Bu suallerin cevabını bulabilmek için biraz yakın tarihe bakmak lâzımdır… İran, İslâm Devrimi’ne kadar ABD emperyalizminin en önemli ileri karakoluydu… Humeyni 1 Şubat 1979’da Fransa’dan dönerek İslâm Devrimi’ni başlattı ve neticede eski rejimi yıktı. Yerine, İslâm rejimini kurdu. Tabii ki bu, o kadar da kolay olmadı. Bu sırada büyük karışıklıklar yaşandı. Birçok kimse hayatlarını kaybetti. Hatta bu esnada ABD Büyükelçiliği 400 gün işgal edildi. Bütün belge ve bilgileri ele de geçirildi. En enteresanını en sona sakladım, o işgali yapan öğrencilerin başında bugün İran Cumhurbaşkanı olan Ahmedinejad vardı! İran’da nasıl bir rejimin bulunduğuna bundan daha iyi bir örnek olabilir mi?

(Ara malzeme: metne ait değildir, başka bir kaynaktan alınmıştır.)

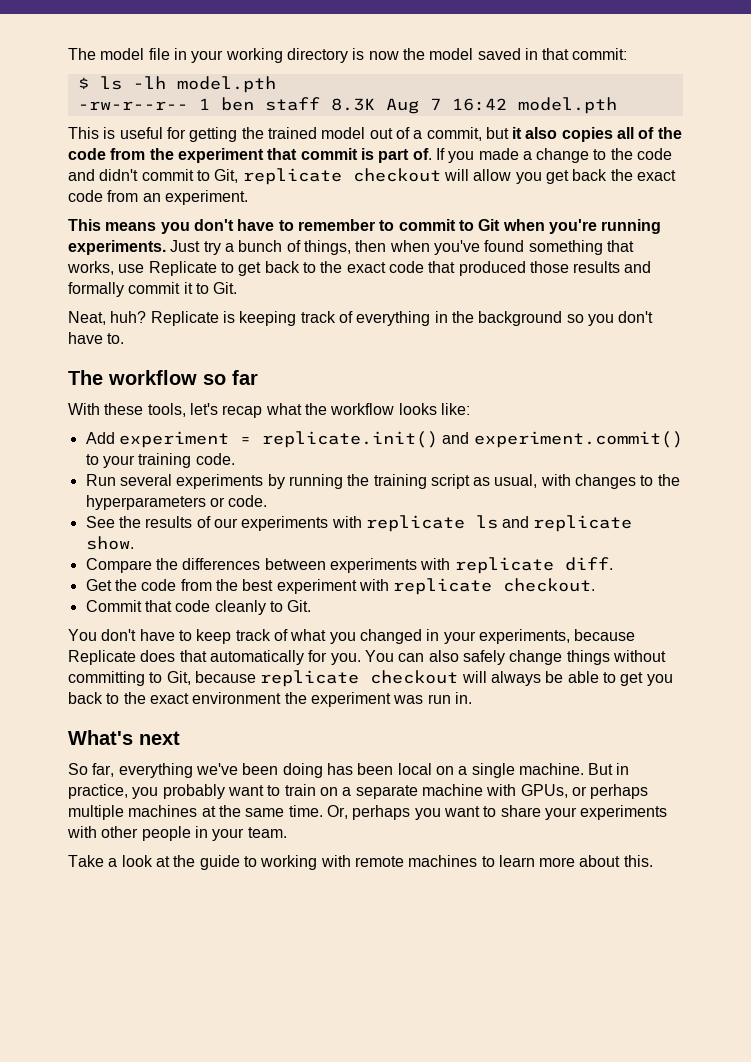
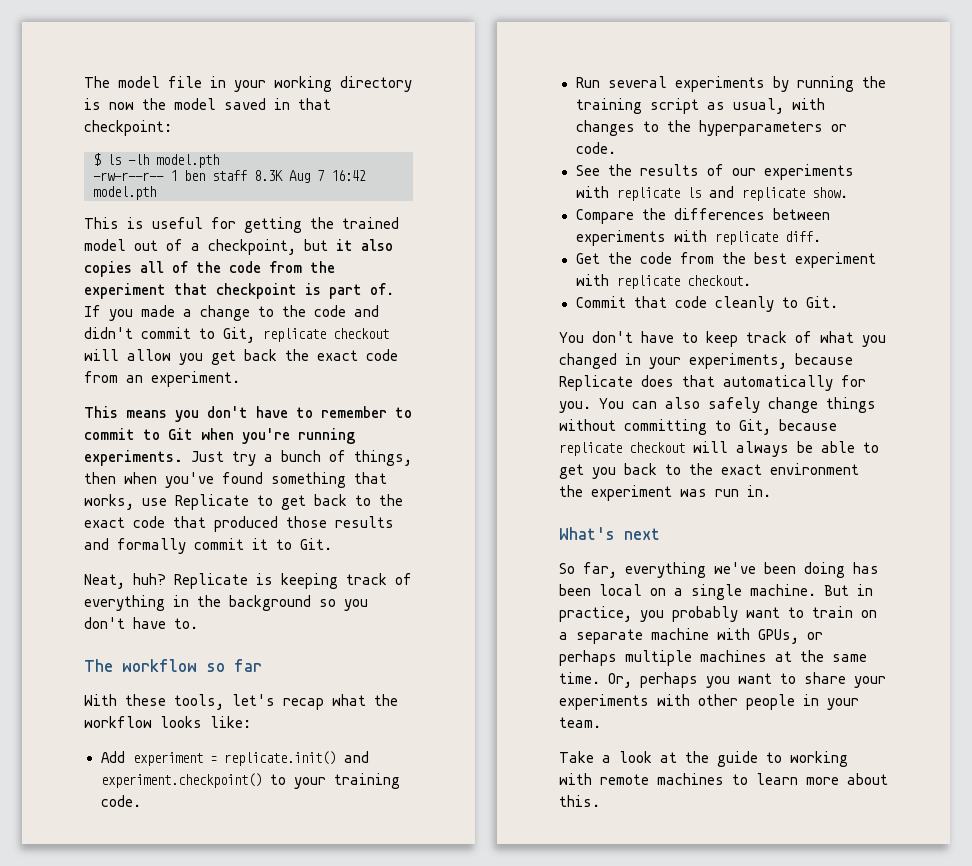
[572,48,628,60] commit: -> [84,120,172,136] checkpoint:
[426,127,482,141] commit, -> [208,239,296,255] checkpoint,
[300,148,358,160] commit -> [216,283,297,299] checkpoint
[473,431,683,448] experiment.commit() -> [100,773,262,788] experiment.checkpoint()

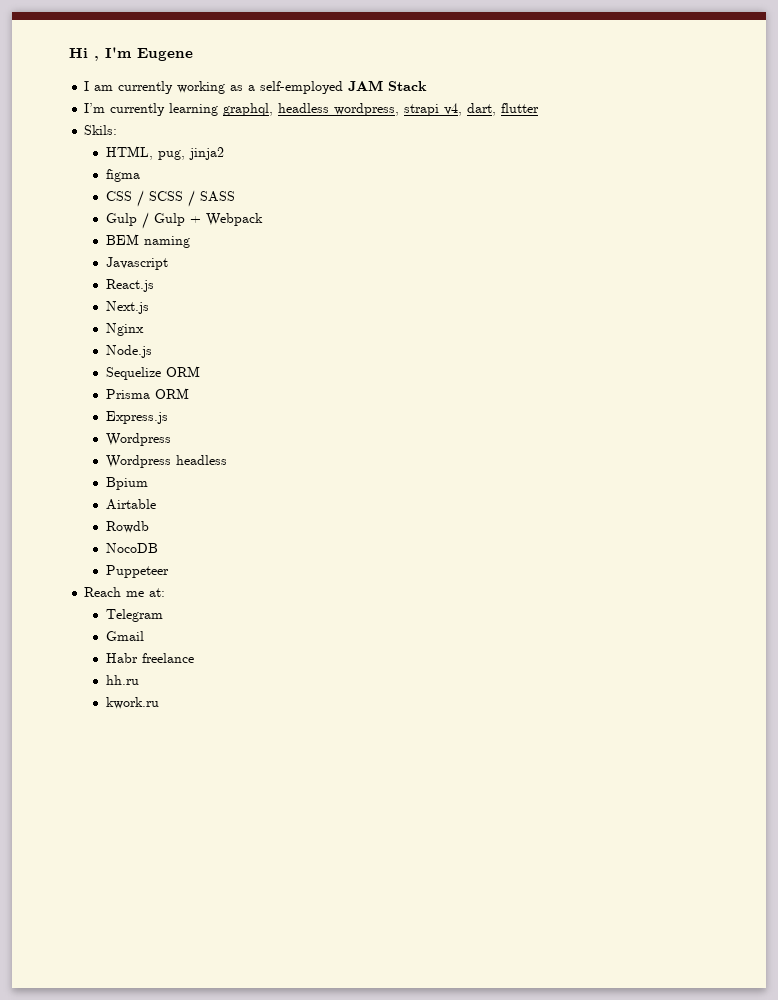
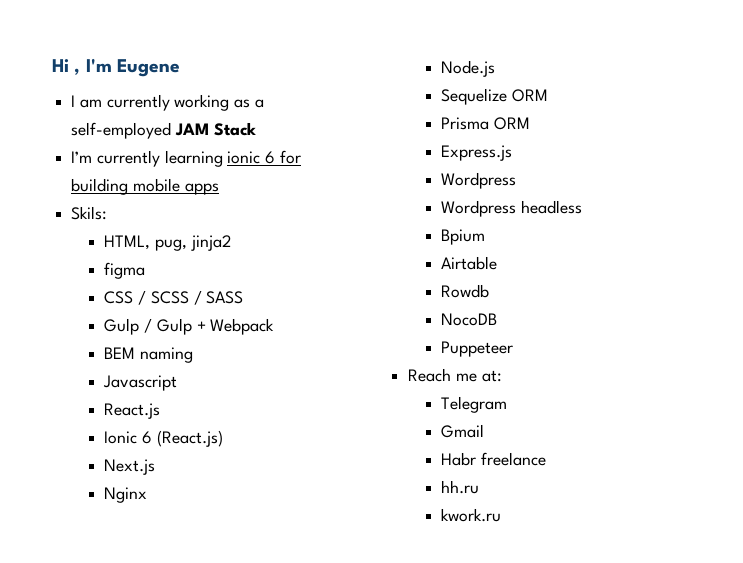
[223,103,540,116] graphql, headless wordpress, strapi v4, dart, flutter -> [227,150,301,164] [71,178,219,195] ionic 6 for building mobile apps
(154, 285) none -> [104,430,223,447] // Ionic 6 (React.js)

İslâm Devrimi yapılınca, ABD buna müthiş bir tepki gösterdi, ama dünya konjonktüründen ötürü yapabileceği bir şey yoktu. Bunun üzerine o da maşası-ajanı Saddam’la bir hamle yaptı. Saddam’ı İran’a saldırttı. Savaş sekiz yıl sürdü. Milyonlarca İranlı ve Iraklı masum ve mazlum insan öldü. Ancak bir sonuç çıkmadı. Savaş berabere bitti. ABD’nin sonra Saddam’a ne yaptığı malûm, buna hiç girmiyorum.
Irak Savaşı’ndan sonra İran hızla toparlandı ve bugünlere genlindi. Ancak bir taraftan Şah taraftarları, diğer taraftan milyonlarca Türk-Azeri, Sünni ve Kürt hep tahrik edildi, ABD ve AB tarafından… Bu tepkiler birikti durdu… Bu seçim vesile kılınarak da ortaya döküldü. Olanların sebebi budur! Yani bir çeşit turuncu devrim hikâyesi!
“Abartma M. Metin Kaplan ne turuncu devrimi?” diyorsanız, şu satırları da bir okuyun. Sonra karar verin; olur muymuş, olmaz mıymış?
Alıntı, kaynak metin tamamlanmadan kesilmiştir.